Constructing a classifier based on microarray gene expression data has recently emerged as an important problem for cancer classification. Recent results have suggested the feasibility of constructing such a classifier with reasonable predictive accuracy under the circumstance where only a small number of cancer tissue samples of known type are available. Difficulty arises from the fact that each sample contains the expression data of a vast number of genes and these genes may interact with one another. Selection of a small number of critical genes is fundamental to correctly analyze the otherwise overwhelming data. It is essential to use a multivariate approach for capturing the correlated structure in the data. However, the curse of dimensionality leads to the concern about the reliability of selected genes. Here, we present a new gene selection method in which error and repeatability of selected genes are assessed within the context of M-fold cross-validation.
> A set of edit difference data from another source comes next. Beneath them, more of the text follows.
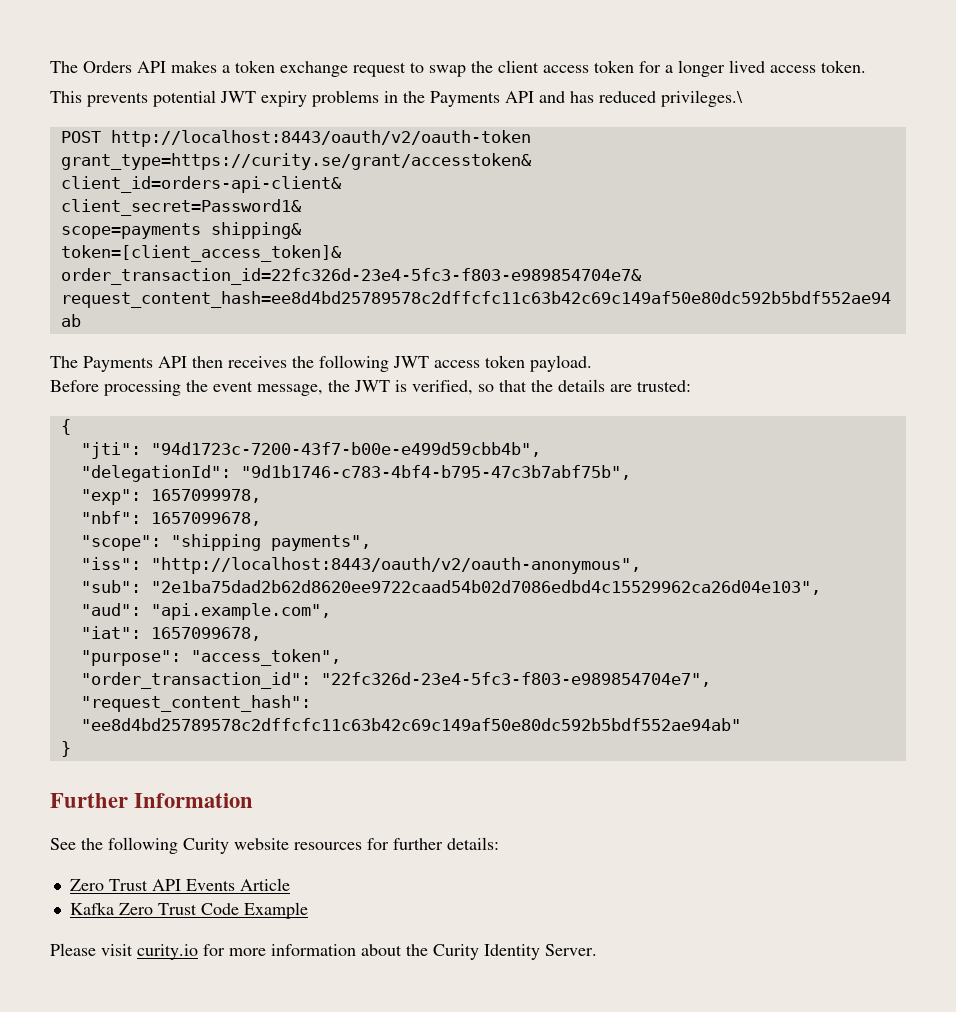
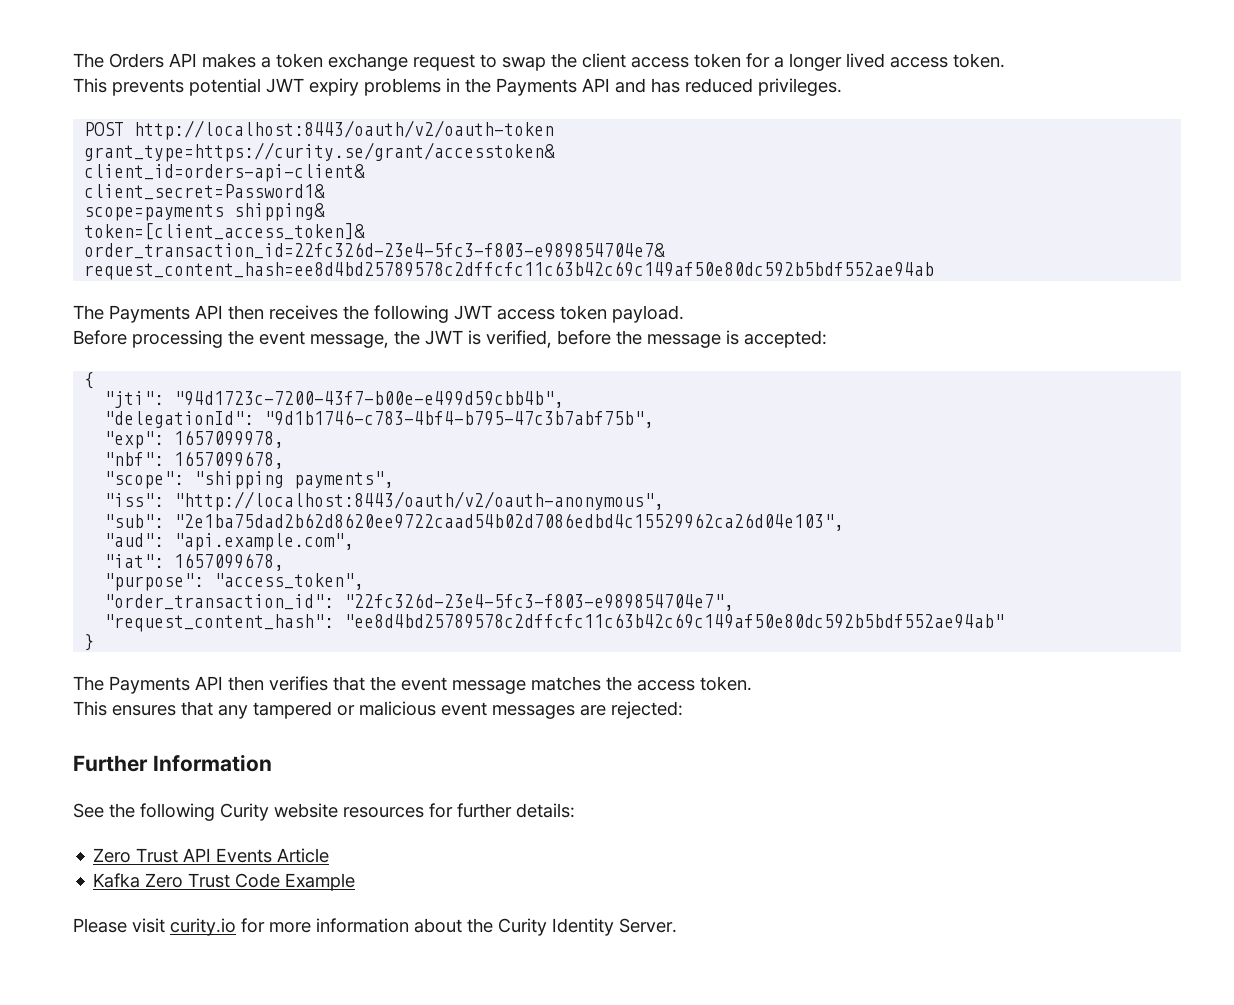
- This prevents potential JWT expiry problems in the Payments API and has reduced privileges.\
+ This prevents potential JWT expiry problems in the Payments API and has reduced privileges.
- Before processing the event message, the JWT is verified, so that the details are trusted:
+ Before processing the event message, the JWT is verified, before the message is accepted:
+ The Payments API then verifies that the event message matches the access token.
+ This ensures that any tampered or malicious event messages are rejected:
In particular, we show that the method is able to identify source variables underlying data generation.
基于微阵列基因表达数据构建分类器最近已成为癌症分类中的一个重要问题。最近的结果表明,在仅有少量已知类型的癌组织样本可用的情况下,构建具有合理预测准确性的此类分类器是可行的。困难在于每个样本都包含大量基因的表达数据,并且这些基因可能相互作用。选择少量关键基因是正确分析原本海量数据的基础。使用多变量方法来捕捉数据中的相关结构至关重要。然而,维度诅咒引发了对所选基因可靠性的担忧。在此,我们提出一种新的基因选择方法,其中在M折交叉验证的背景下评估所选基因的误差和可重复性。特别是,我们表明该方法能够识别数据生成背后的源变量。